Because I woke up this morning and the world had changed.

Except we’ve known, all along, that we were headed here. We’ve known it since the 2016 election and some of us have known it much longer than that. This was always the plan, as Lyz Lenz wrote this morning.

It’s still shattering. As an elder millennial,1 I’m one of the sweet summer children born into a world with safe, legal abortion. But I’m also a daughter of the women who fought for that right.

In 1970, my step-mother, Mary Summers, joined forces with three other Boston activists to make a documentary about illegal abortion. The film tells their own stories and explores how illegal abortion hurts everyone, but especially poor folks, and people of color.

Once word about the film got out, women from all over the country sent in audiotapes recounting their own harrowing experiences of obtaining illegal abortions. Blind folds. Back rooms. Stigma. Worse.

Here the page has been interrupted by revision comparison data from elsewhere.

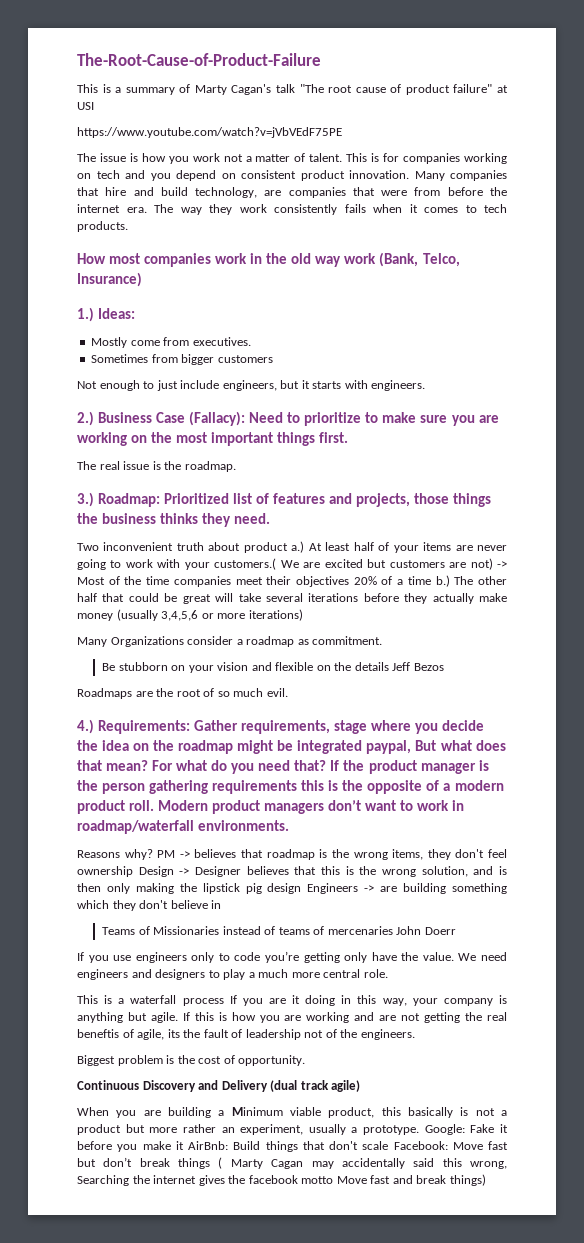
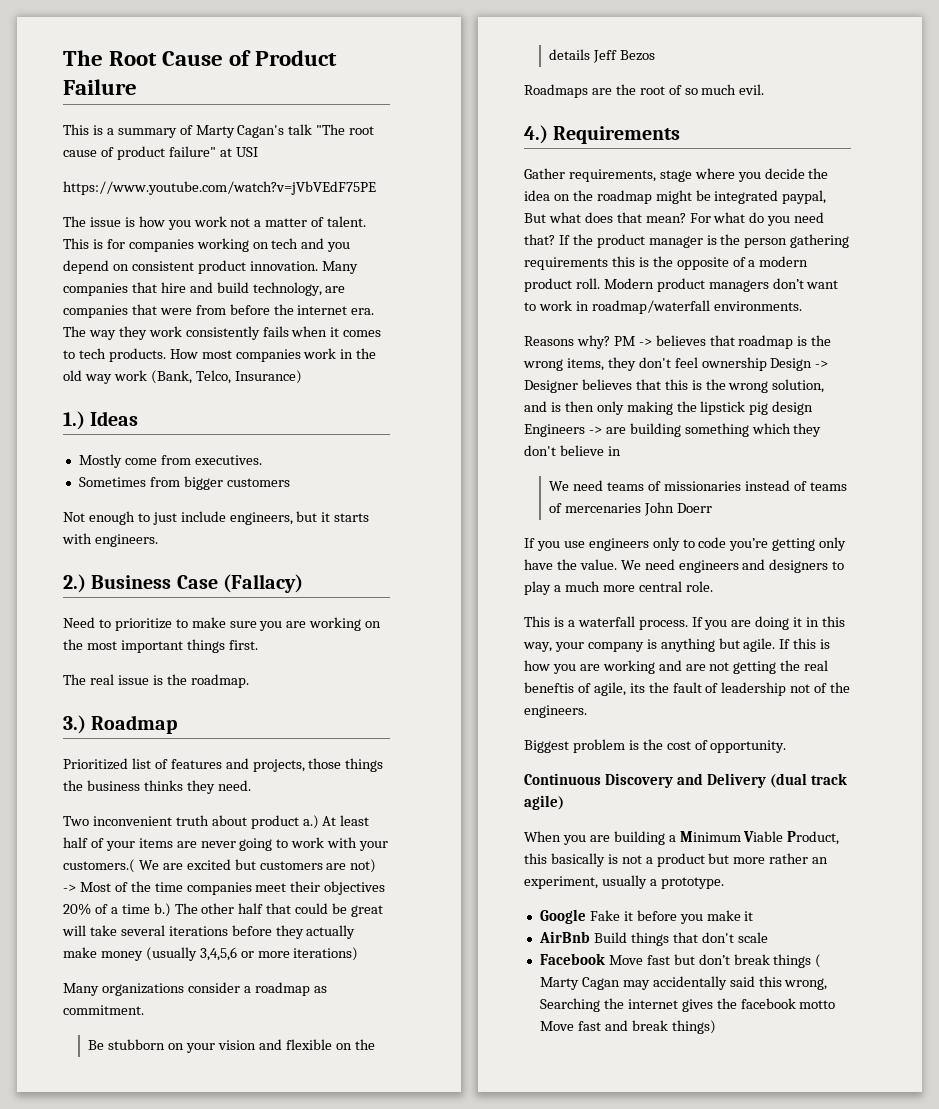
[77,53,321,66] The-Root-Cause-of-Product-Failure -> [63,50,338,66] [63,79,137,95] The Root Cause of Product Failure
(128, 226) // -> (166, 355) none
[98,308,136,319] Ideas: -> [90,411,139,426] Ideas
[189,411,246,426] (Fallacy): -> [222,574,303,593] (Fallacy) //
[98,493,161,507] Roadmap: -> [91,715,178,734] Roadmap //
[110,636,184,647] Organizations -> [101,983,184,996] organizations
[98,720,191,734] Requirements: -> [553,126,681,144] Requirements //
[102,926,220,935] Teams of Missionaries -> [549,480,741,491] We need teams of missionaries
[182,998,224,1006] process -> [638,620,688,630] process.
[292,995,336,1006] it doing -> [755,616,803,630] doing it
[290,1107,375,1118] viable product, -> [743,831,840,845] Viable Product,
[424,1124,465,1135] Google: -> [539,909,586,924] // Google
[188,1141,228,1150] AirBnb: -> [538,931,590,943] // AirBnb
[393,1141,448,1150] Facebook: -> [539,953,605,965] // Facebook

These women were among the first people to shout their abortions—and to show that access to safe, affordable abortion is crucial, and part of the larger struggle to win reproductive justice and health care for all. We need to hear their stories again right now—because we need to look back, in order to know how to move forward. I hope you’ll watch and share the trailer above, and the full 28-minute film here.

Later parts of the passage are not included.